On 4/20/07, Andrew Lazarus <andrew@xxxxxxxxxxxx> wrote:
I have a table with 2.5 million real[] arrays. (They are points in a time series.) Given a new array X, I'd like to find, say, the 25 closest to X in some sense--for simplification, let's just say in the usual vector norm. Speed is critical here, and everything I have tried has been too slow.

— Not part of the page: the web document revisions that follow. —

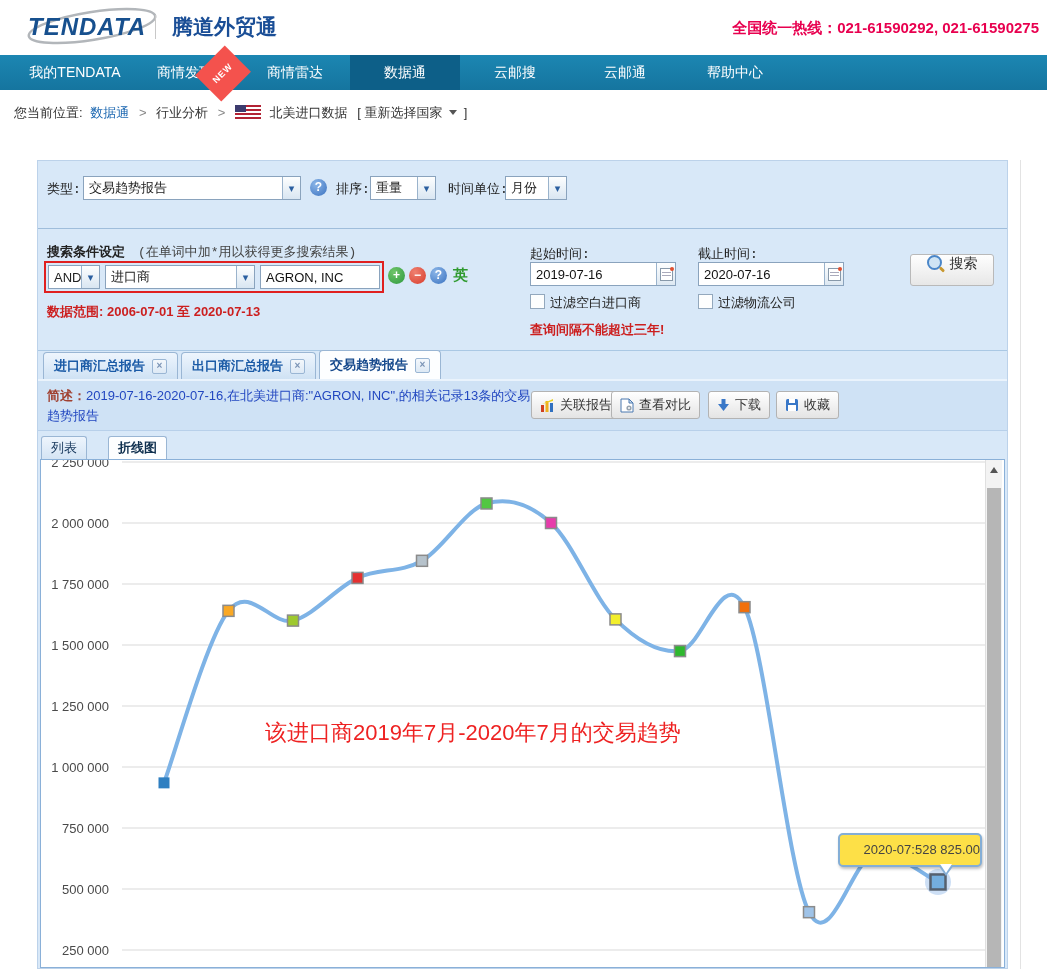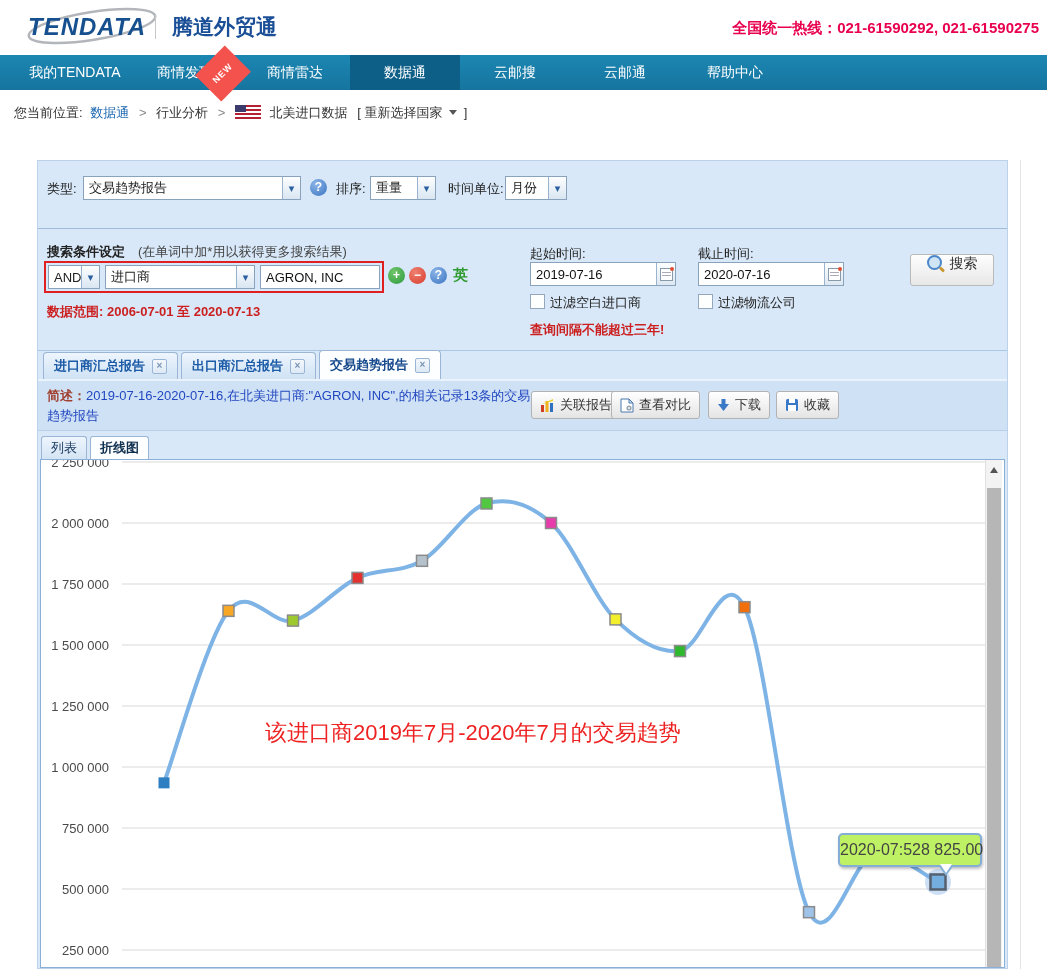"类型:" .panel .lbl { font-family: none -> Liberation Mono, monospace }
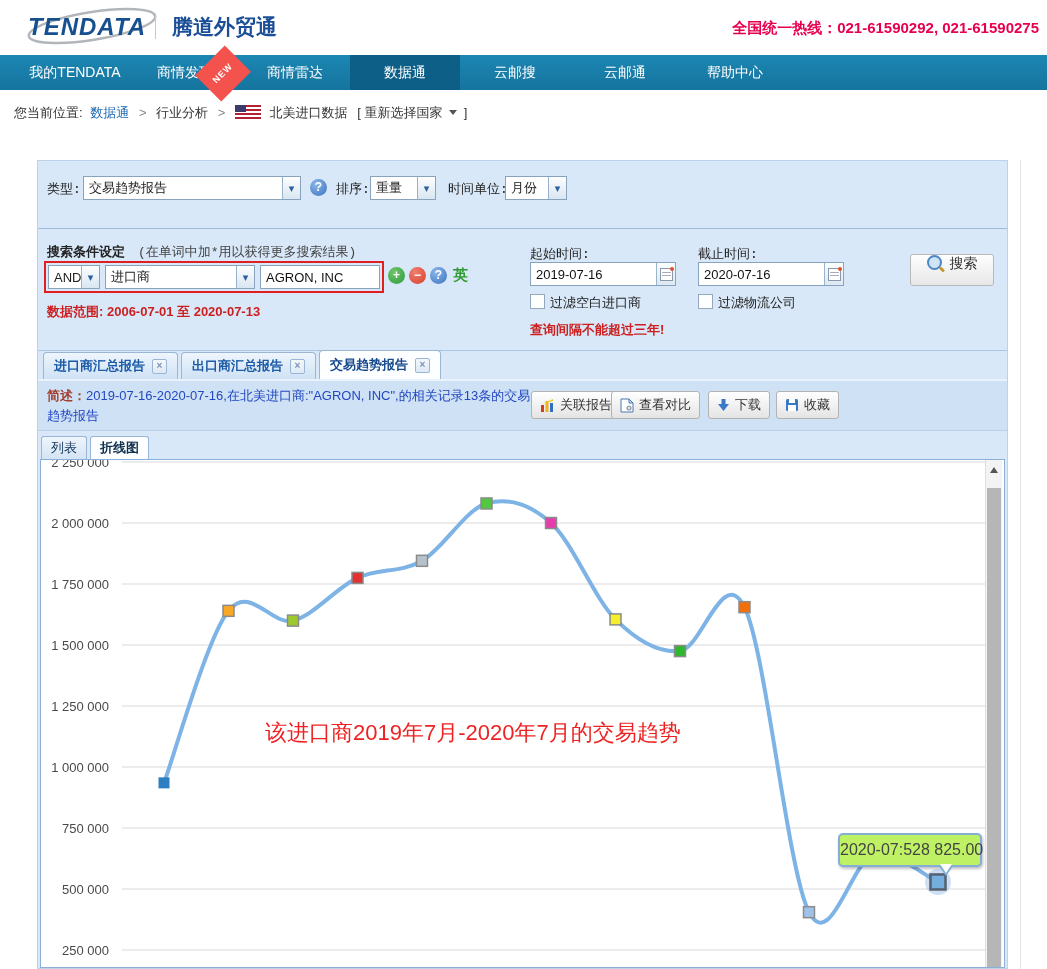"列表" .subtabs { gap: 3px -> 21px }
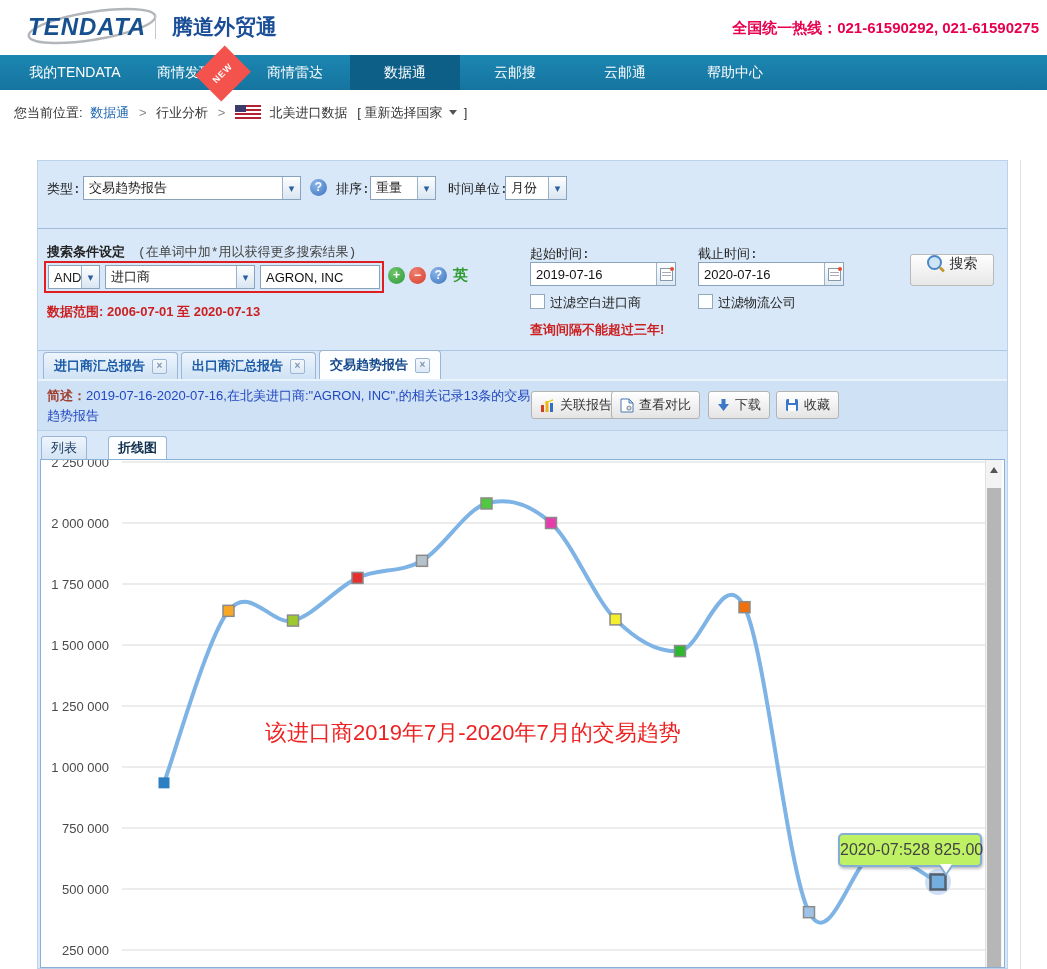"2020-07:528 825.00" .tooltip { background: #bef264 -> #fde047; font-size: 16px -> 13px; text-align: center -> right }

Let me chime in with the observation that this is a multidimensional nearest neighbour (reverse nearest neighbour and its close cousin, k-NN) that is well known in statistics, and particularly relevant to statistical learning and classification. Knowing the jargon might help you dig up efficient algorithms to mine your data; there are tons of fascinating papers available through Citeseer. In particular, I recommend the paper "Efficient k-NN Search on Vertically Decomposed Data" by de Vries et al, SIGMOD 2002 (PDF here: http://citeseer.ist.psu.edu/618138.html), if only for inspiration. It proposes an algorithm called BOND to drastically reduce the search space by probalistic means. They give an example using image histograms, but the algorithm applies to any multidimensional data. Briefly put, it points out that proximity comparison can be computed vertically, a few dimensions at a time, and entire subsets can be thrown away when it's apparent that they are below a statistically derived lower bound. The only gotcha is that the algorithm derives much of its performance from the assumption that your data is vertically decomposed, one table per dimension, otherwise the search effectively incurs a sequential scan of the entire dataset, and then you're pretty much back to square one. The most common approach to nearest neighbour search is to use a spatial data structure. The classic algorithm is the kd-tree (http://en.wikipedia.org/wiki/Kd-tree) and there's the newer K-D-B tree, neither of which are available in PostgreSQL. If I remember correctly, R-trees have also been shown to be useful for high numbers of dimensions; with PostgreSQL you have R-trees and even better R-tree-equivalent support through GiST. I have no idea whether you can actually munge your integer vectors into something GiST can index and search, but it's a thought. (GiST, presumably, can also theoretically index kd-trees and other spatial trees.) Alexander.